▶ [Task details]:
Copy the lines verbatim, beginning with the line that contains "Peinture à lèvres" and continuing through the end of the data, and only those lines.

Change detection outputs
BEGIN
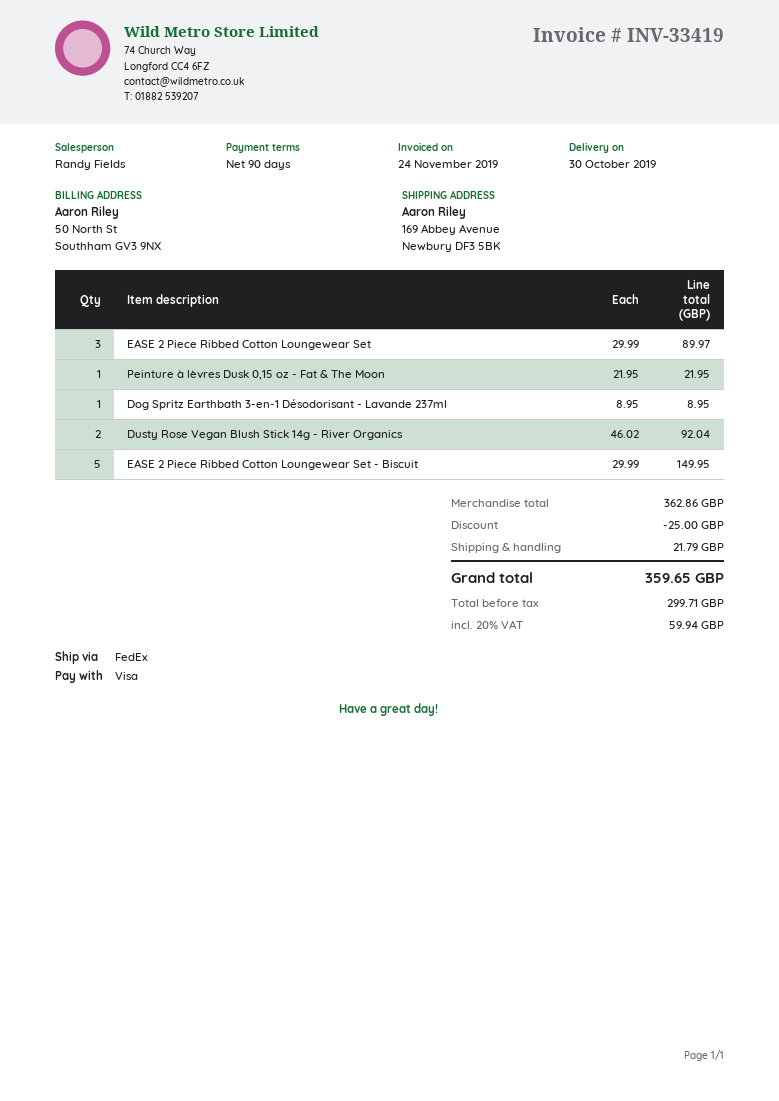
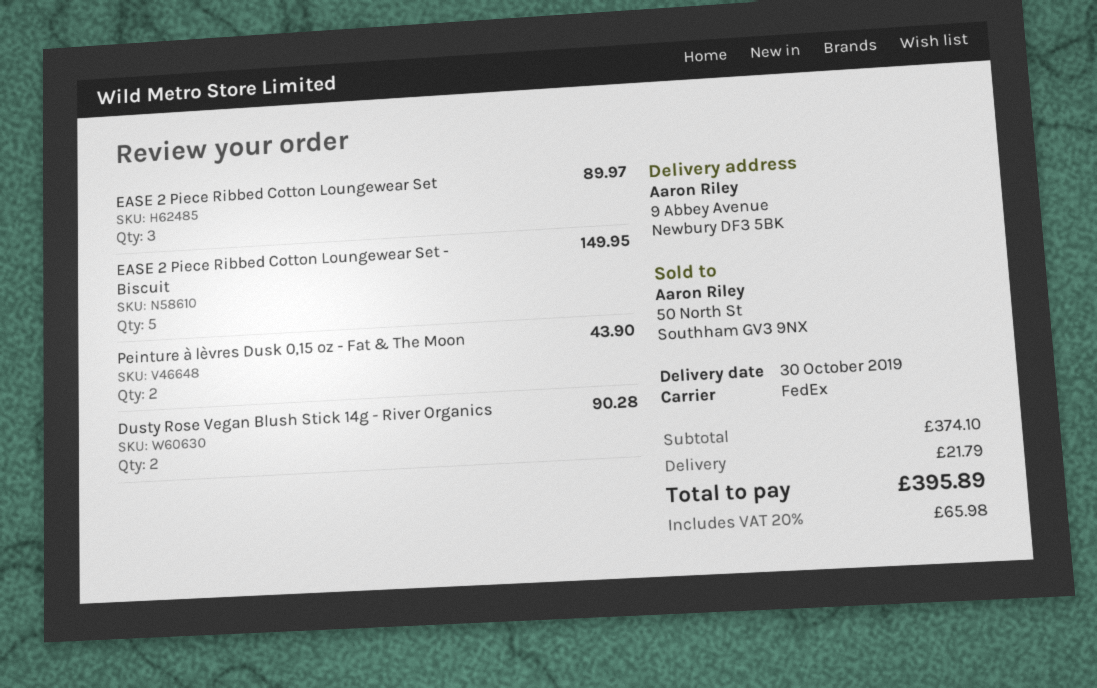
ship to: 169 Abbey Avenue, Newbury DF3 5BK -> 9 Abbey Avenue, Newbury DF3 5BK
Peinture à lèvres Dusk 0,15 oz - Fat & The Moon: 1 for 21.95 -> 2 for 43.90
Dog Spritz Earthbath 3-en-1 Désodorisant - Lavande 237ml: 1 for 8.95 -> none
Dusty Rose Vegan Blush Stick 14g - River Organics: 2 for 92.04 -> 2 for 90.28
subtotal: 362.86 -> 374.10
discount: 25.00 -> none
tax: 20% = 59.94 -> 20% = 65.98
total: 359.65 -> 395.89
END
▶ [Solution]:
Peinture à lèvres Dusk 0,15 oz - Fat & The Moon: 1 for 21.95 -> 2 for 43.90
Dog Spritz Earthbath 3-en-1 Désodorisant - Lavande 237ml: 1 for 8.95 -> none
Dusty Rose Vegan Blush Stick 14g - River Organics: 2 for 92.04 -> 2 for 90.28
subtotal: 362.86 -> 374.10
discount: 25.00 -> none
tax: 20% = 59.94 -> 20% = 65.98
total: 359.65 -> 395.89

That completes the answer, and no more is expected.